Off to bed soon wearing this old thing, the lume`s lost it`s sparkle but stills works* :wink2:

*CWC Royal Navy Divers Watch, ETA 955.121, 7 jewels issued 1997.*



The glow from the clock on micro stereo by the bed helps


----------



## Sparky (Nov 2, 2005)

This one today:

Chronographe Suisse










Mark


----------



## mach 0.0013137 (Jan 10, 2005)

mach 0.0013137 said:


> Off to bed soon wearing this old thing, the lume`s lost it`s sparkle but stills works* :wink2:
> 
> *CWC Royal Navy Divers Watch, ETA 955.121, 7 jewels issued 1997.*
> 
> ...


Bugger!!, I didn`t notice the bezel`s not lined up, someone`s going to give me grief over that


----------



## squareleg (Mar 6, 2008)

Dunno.

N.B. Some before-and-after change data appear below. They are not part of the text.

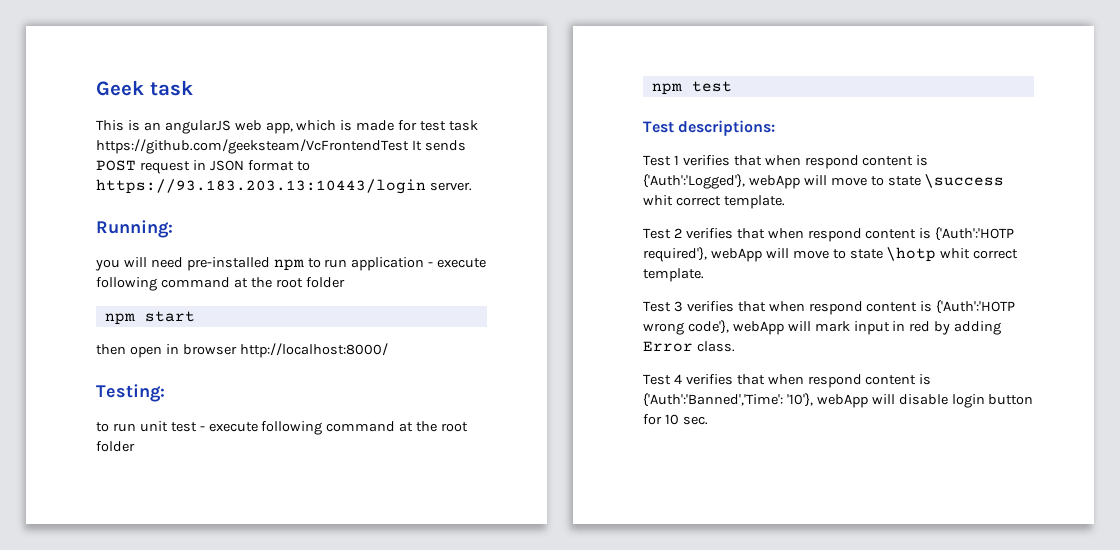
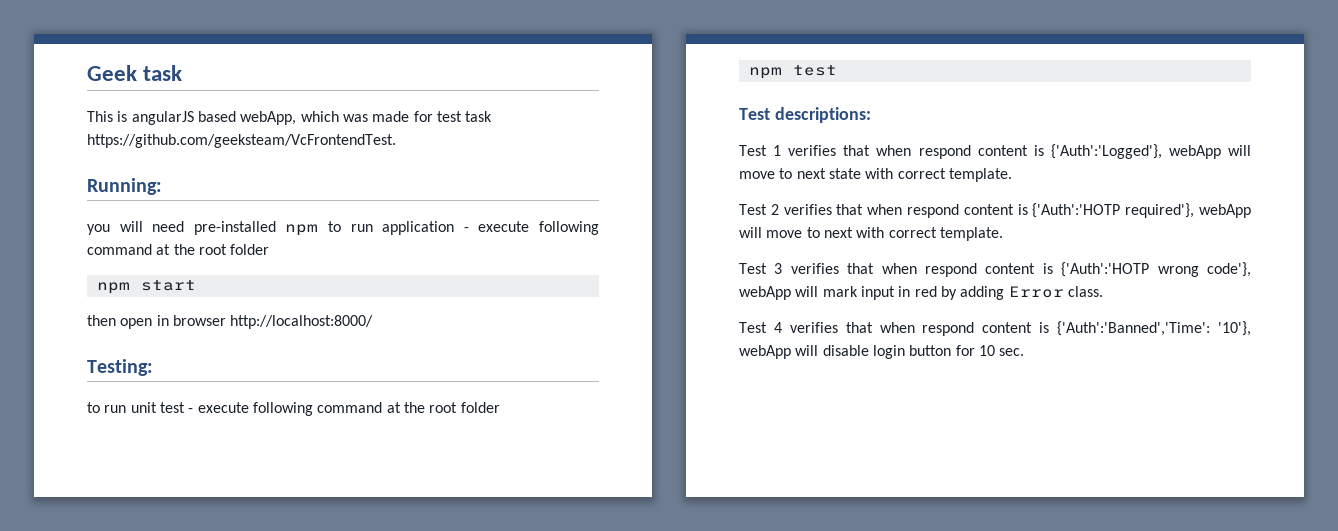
[143,120,479,134] [96,139,466,154] [96,160,310,174] [96,179,472,194] an angularJS web app, which is made for test task https://github.com/geeksteam/VcFrontendTest It sends POST request in JSON format to https://93.183.203.13:10443/login server. -> [131,111,493,125] [87,134,396,148] angularJS based webApp, which was made for test task https://github.com/geeksteam/VcFrontendTest.
[887,174,1005,188] [643,195,673,206] state \success whit -> [796,168,894,179] next state with
[849,247,971,262] state \hotp whit -> [823,227,885,238] next with

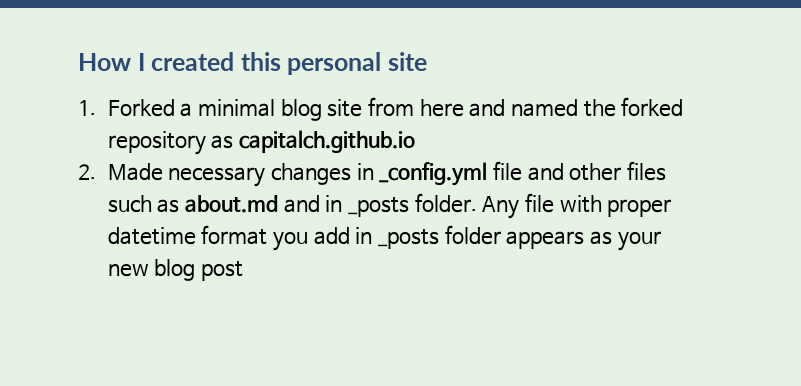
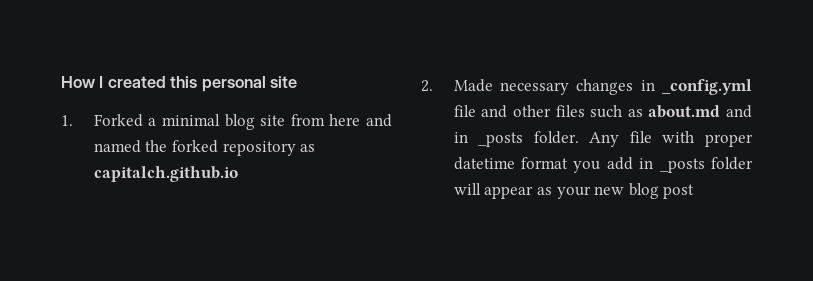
[506,231,585,249] appears -> [453,183,534,199] will appear

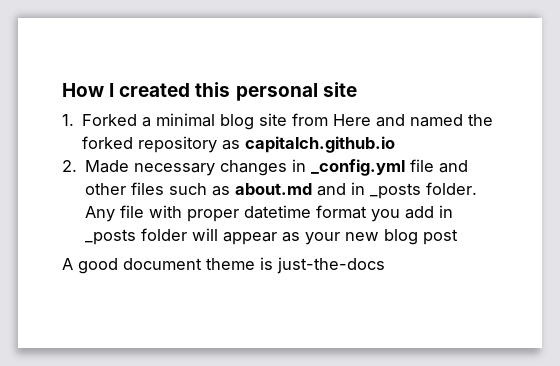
[329,114,361,126] here -> [333,114,372,126] Here
(695, 191) none -> [62,257,385,274] // A good document theme is just-the-docs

It's late, the wine has got the better of me and I'm still deciding between the _Nurofen Plus_ and the _Cocodamol_. The Nurofen has a cracking movement but the Cocodamol's lume is a little brighter. Tough call - will let you know in the morning.

God willing.

:alcoholic:


----------



## Stuart Davies (Jan 13, 2008)

OK just so I can play I'll finally take of the Longines and put on my favourite Seiko of all time...

*Seiko 6138 3002 - 1977*


----------



## Mutley (Apr 17, 2007)

Not an oldie but it is the watch that started all this










Cheers

Andrew


----------



## jaslfc5 (Jan 2, 2007)

im going to wear this on sunday as im not going anywhere near work and hopefully ill be getting my other one back next week .and ill be playing cod world at war as its double xp weekend cool.










jason.


----------



## James (Jul 17, 2006)

Not had this one out for a while was playing with it tonight. Not much diff in pic quality from the Canon A60 to the current one


----------



## William_Wilson (May 21, 2007)

Later,

William


----------



## mylo (Feb 8, 2008)

Memosail for me. (sorry about the photo)


----------



## williamsat (Feb 21, 2005)

Hamilton today.


----------



## jasonm (Nov 22, 2003)

Im wearing a lovely vintage NOS 1970s? mechanical digital that a good friend sent to me recently, no pics yet though.....


----------



## jasonm (Nov 22, 2003)

> Bugger!!, I didn`t notice the bezel`s not lined up, someone`s going to give me grief over that rolleyes.gif


That would be me then...

This is yours ..... *Grief*


----------



## Toshi (Aug 31, 2007)

I was going to wear the Panerai again today, but because it's Sunday and it should be an oldie, here's what I'll be wearing...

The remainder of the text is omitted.